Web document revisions
########################################

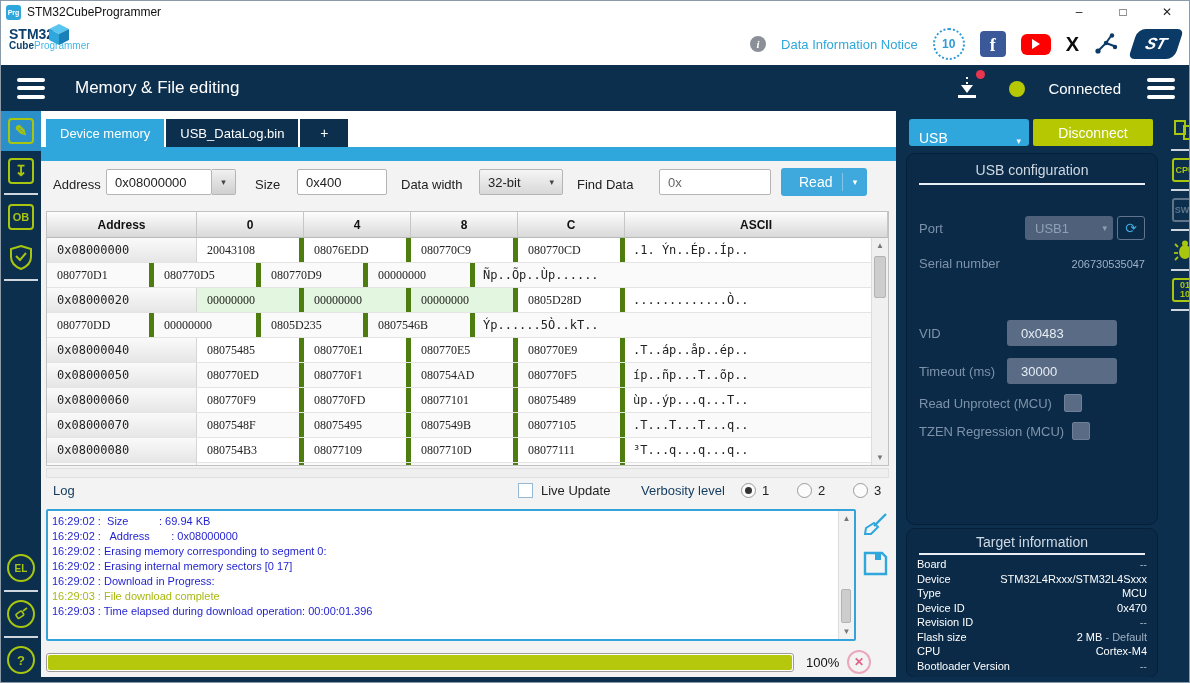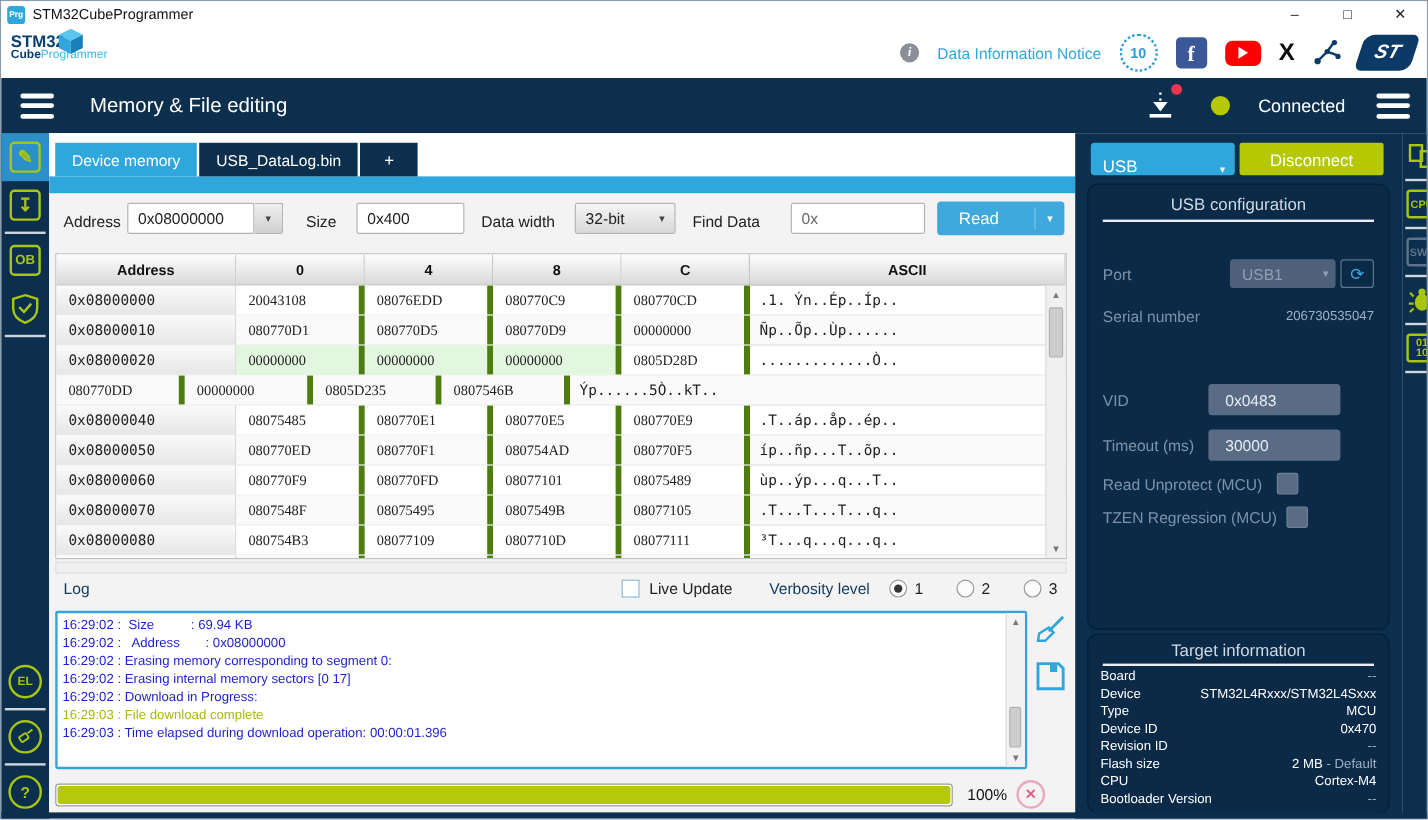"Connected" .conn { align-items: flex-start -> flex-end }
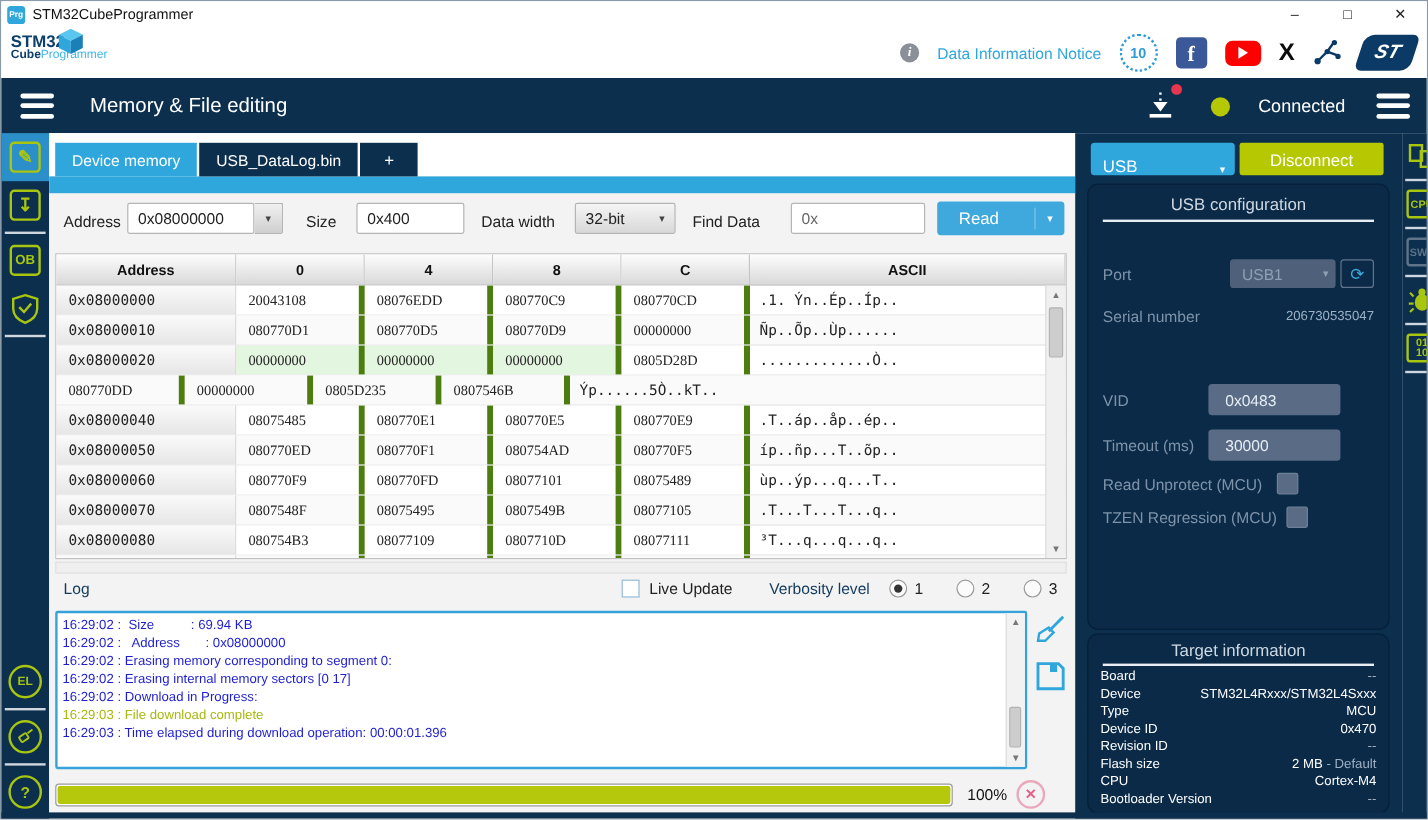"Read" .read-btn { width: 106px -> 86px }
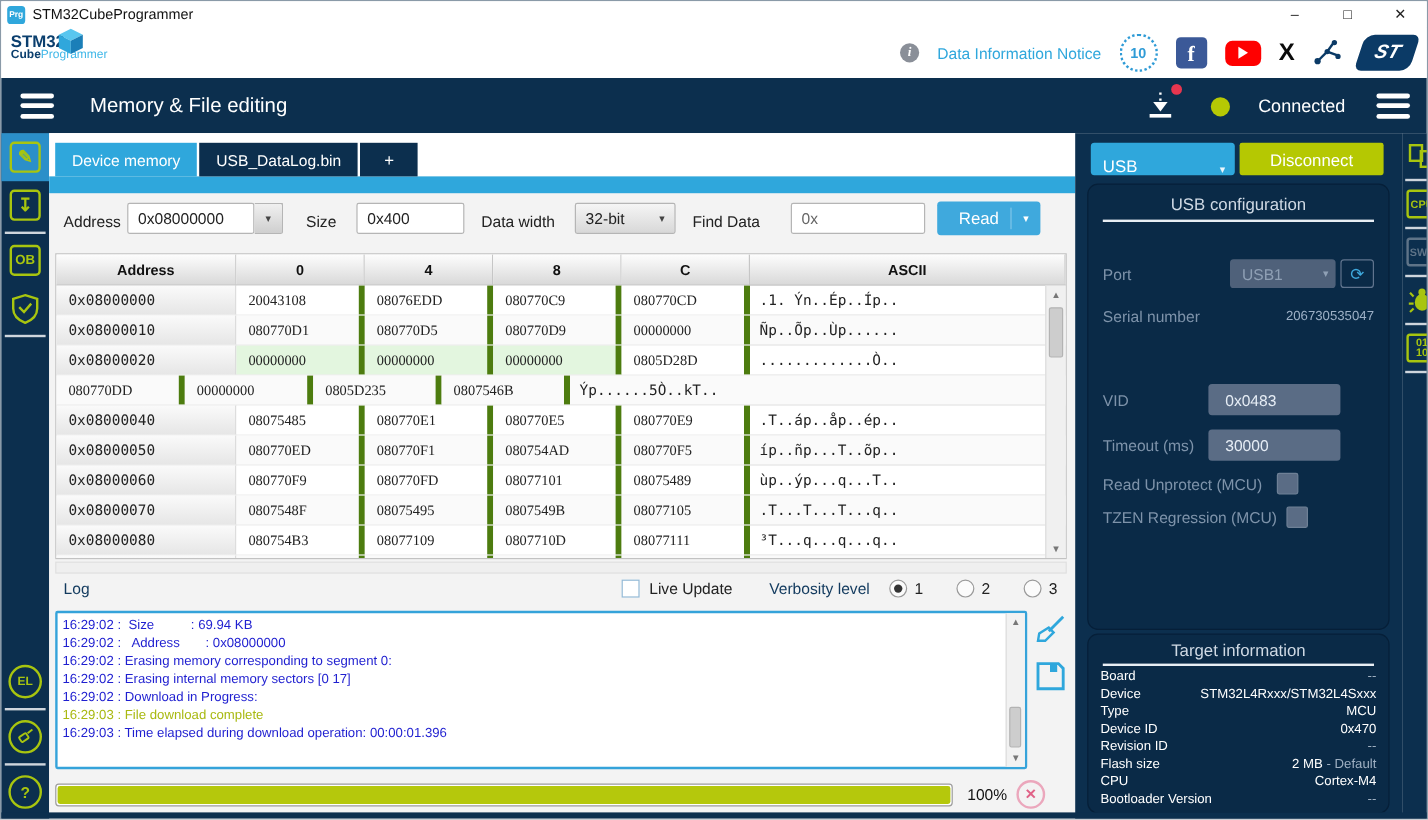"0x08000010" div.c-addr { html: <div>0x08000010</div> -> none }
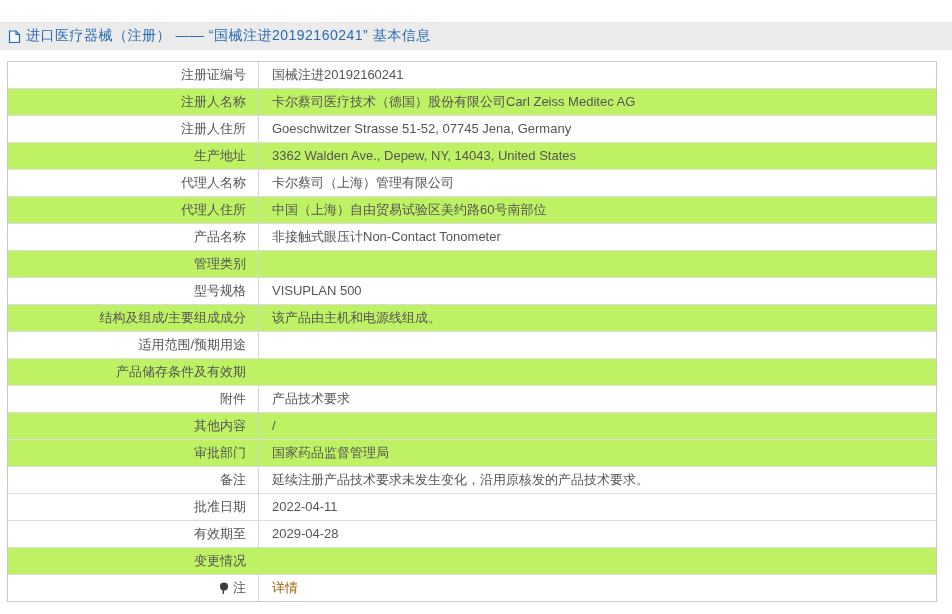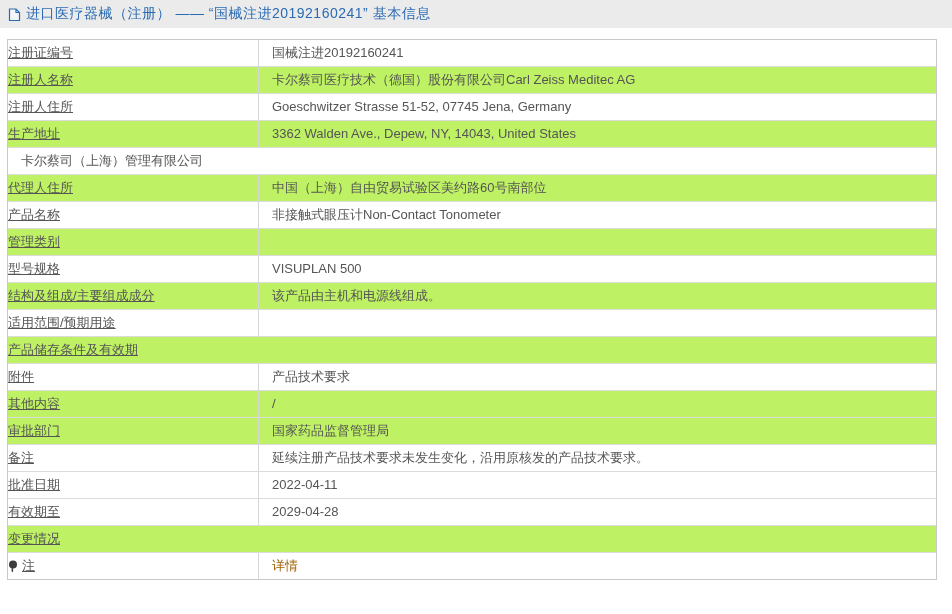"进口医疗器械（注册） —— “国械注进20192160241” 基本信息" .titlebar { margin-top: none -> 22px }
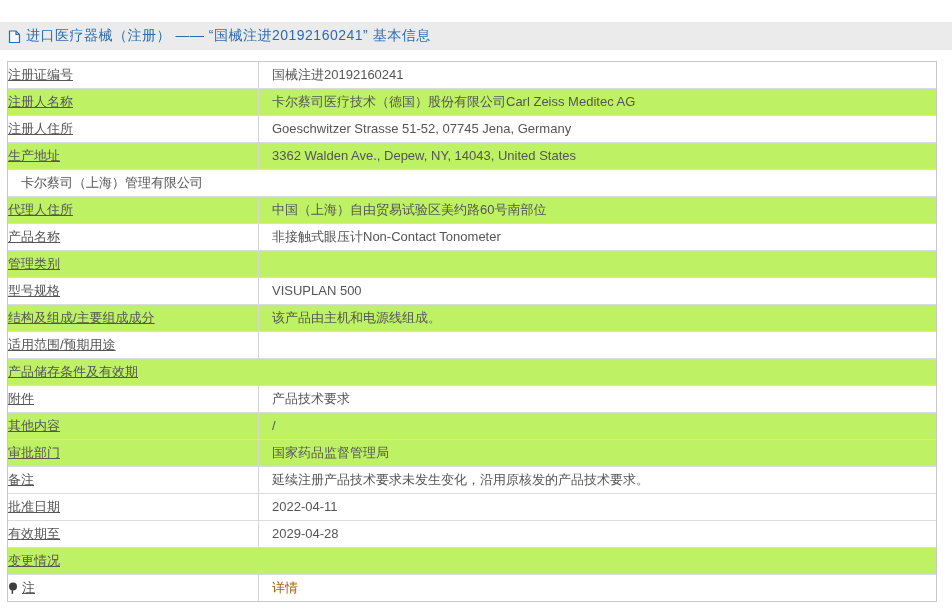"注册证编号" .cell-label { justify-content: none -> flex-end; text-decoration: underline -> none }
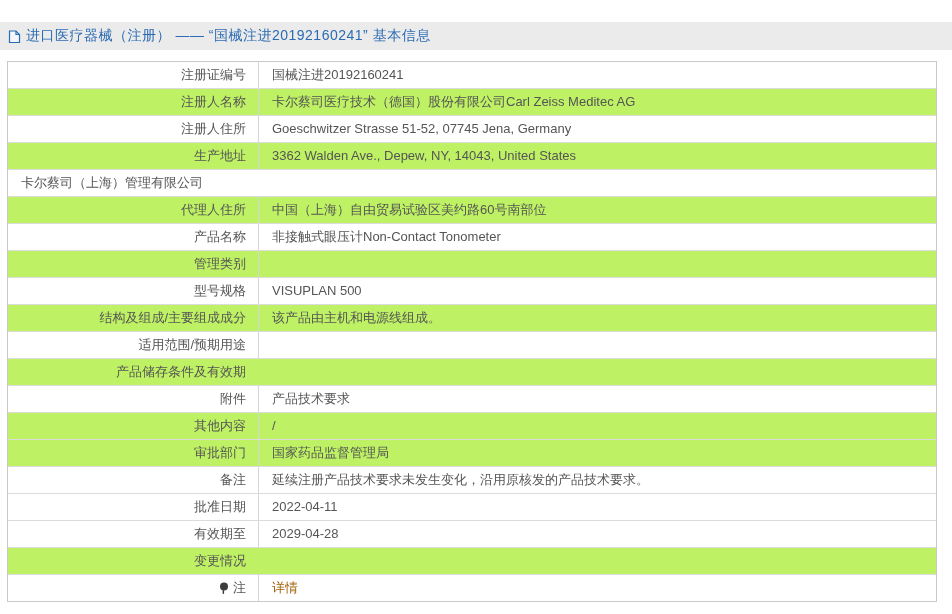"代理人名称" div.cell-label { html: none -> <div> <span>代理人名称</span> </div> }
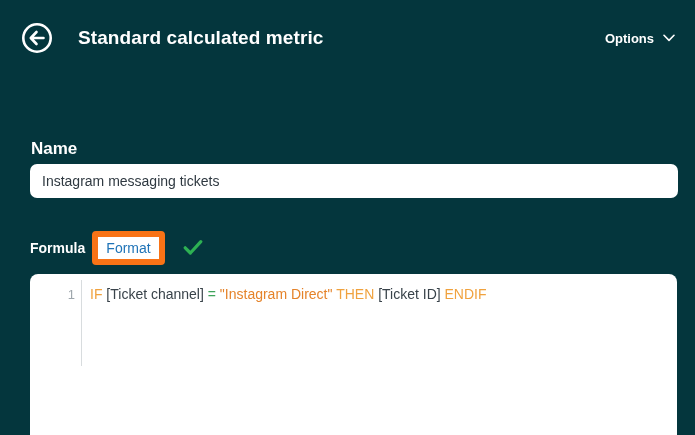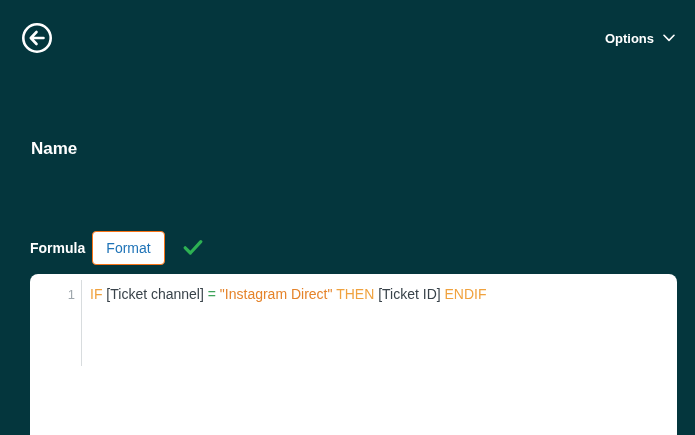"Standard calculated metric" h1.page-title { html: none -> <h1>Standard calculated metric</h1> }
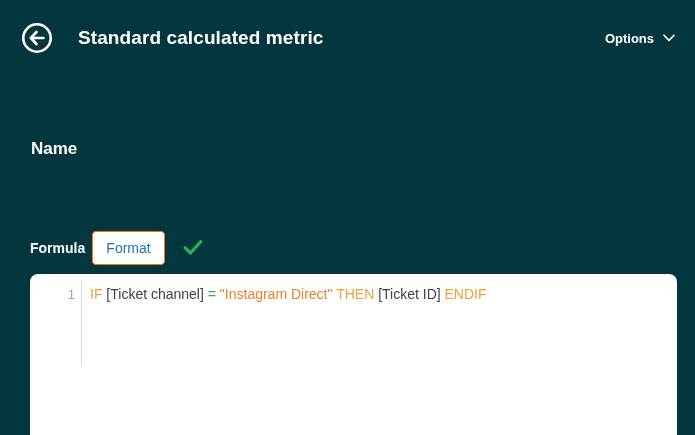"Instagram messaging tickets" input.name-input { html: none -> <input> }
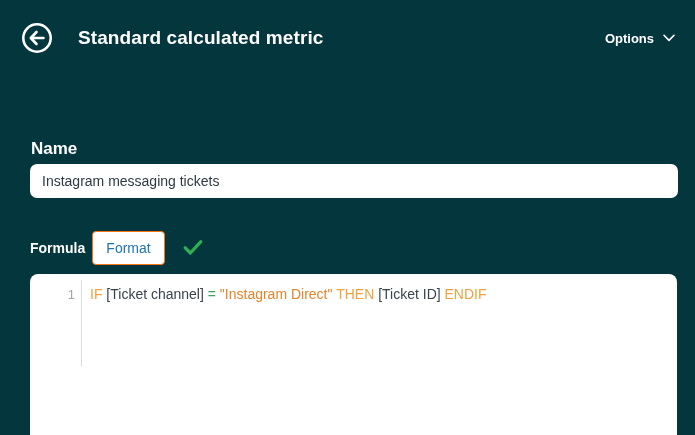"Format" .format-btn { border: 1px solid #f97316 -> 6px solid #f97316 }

########################################

Your assignment:
One exact copy of the data is required, and it should hold no pictures.

Result for this task:
"Connected" .conn { align-items: flex-start -> flex-end }
"Read" .read-btn { width: 106px -> 86px }
"0x08000010" div.c-addr { html: <div>0x08000010</div> -> none }
"进口医疗器械（注册） —— “国械注进20192160241” 基本信息" .titlebar { margin-top: none -> 22px }
"注册证编号" .cell-label { justify-content: none -> flex-end; text-decoration: underline -> none }
"代理人名称" div.cell-label { html: none -> <div> <span>代理人名称</span> </div> }
"Standard calculated metric" h1.page-title { html: none -> <h1>Standard calculated metric</h1> }
"Instagram messaging tickets" input.name-input { html: none -> <input> }
"Format" .format-btn { border: 1px solid #f97316 -> 6px solid #f97316 }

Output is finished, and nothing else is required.